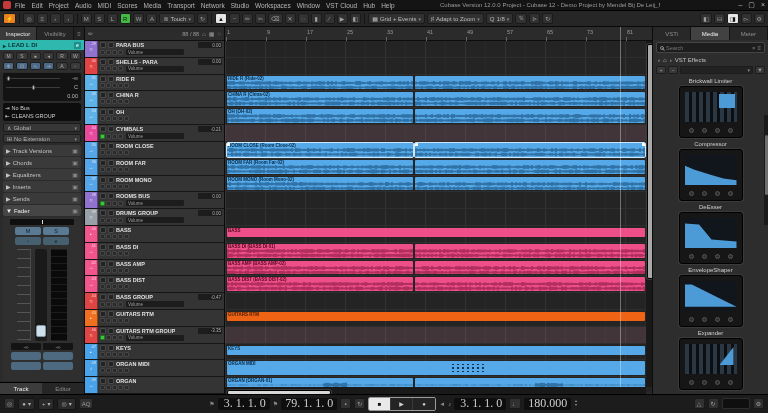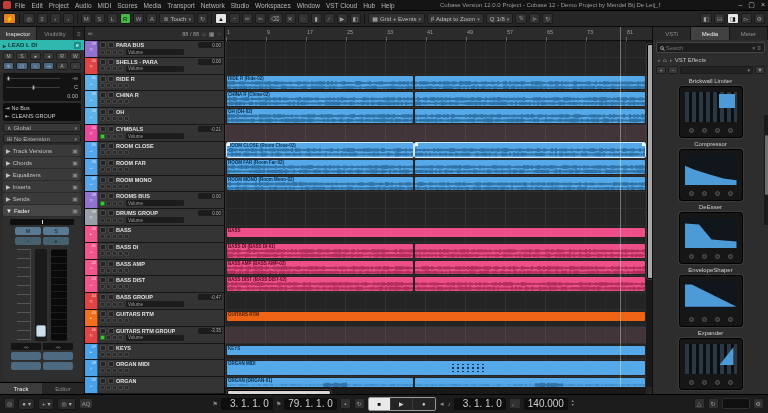--- a/index.html
+++ b/index.html
@@ -190,21 +190,21 @@
   .knob { width:5px; height:5px; border-radius:50%; background:#2e2e2e; border:1px solid #555; }
   .rpscroll { position:absolute; right:0; top:40px; width:4px; height:110px; background:#1a1a1a; }
   .rpscroll i { position:absolute; top:20px; left:1px; right:0; height:60px; background:#6e6e6e; border-radius:2px; }
 
   
   .transport { height:18px; background:#1c1c1c; border-top:1px solid #000;
                display:flex; align-items:center; gap:3px; padding:0 4px; }
   .tp-grp { height:12px; background:#2a2a2a; border:1px solid #141414; border-radius:2px;
             display:flex; align-items:center; gap:2px; padding:0 3px; color:#b0b0b0; }
   .tp-disp { height:12px; background:#0e0e0e; border-radius:2px; color:#cfcfcf;
-             font-family:Liberation Sans, sans-serif; font-size:10px;
+             font-family:Liberation Serif, serif; font-size:12px;
              display:flex; align-items:center; justify-content:flex-end; padding:0 4px; min-width:52px; }
   .tp-btns { display:flex; border:1px solid #9a9a9a; border-radius:2px; overflow:hidden; }
   .tp-b { width:22px; height:12px; display:flex; align-items:center; justify-content:center;
           background:#242424; color:#cfcfcf; font-size:6px; border-right:1px solid #3a3a3a; }
   .tp-b.active { background:#e9e9e9; color:#111; }
   .tp-b:last-child { border-right:none; }
   .spin { display:flex; flex-direction:column; font-size:3.5px; color:#9a9a9a; line-height:3.5px; }
   .tp-input { width:28px; height:11px; background:#0f0f0f; border:1px solid #2e2e2e; border-radius:2px; }
 </style>
 </head>
@@ -1175,21 +1175,21 @@
     <span class="tbtn">↻</span>
     <span class="tp-btns">
       <span class="tp-b active">■</span>
       <span class="tp-b">▶</span>
       <span class="tp-b">●</span>
     </span>
     <span style="color:#8a8a8a">◄</span>
     <span style="color:#9a9a9a">♪</span>
     <span class="tp-disp">3. 1. 1.  0</span>
     <span class="tbtn">♩</span>
-    <span class="tp-disp" style="min-width:34px">140.000</span>
+    <span class="tp-disp" style="min-width:34px">180.000</span>
     <span class="spin">
         <span>▲</span>
         <span>▼</span>
       </span>
     <span class="tspacer" style="flex:1"></span>
     <span class="tbtn">△</span>
     <span class="tbtn">↻</span>
     <span class="tp-input"></span>
     <span class="tbtn">⚙</span>
   </div>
■ ■ ■ ■ ■
# TASK REQUIREMENTS
Send back an exact copy of only the lines from the line with "solid #141414; border-radius:2px;" up to and including the line with "Sans, sans-serif; font-size:10px;" in the data above.

# ANSWER SECTION
   .tp-grp { height:12px; background:#2a2a2a; border:1px solid #141414; border-radius:2px;
             display:flex; align-items:center; gap:2px; padding:0 3px; color:#b0b0b0; }
   .tp-disp { height:12px; background:#0e0e0e; border-radius:2px; color:#cfcfcf;
-             font-family:Liberation Sans, sans-serif; font-size:10px;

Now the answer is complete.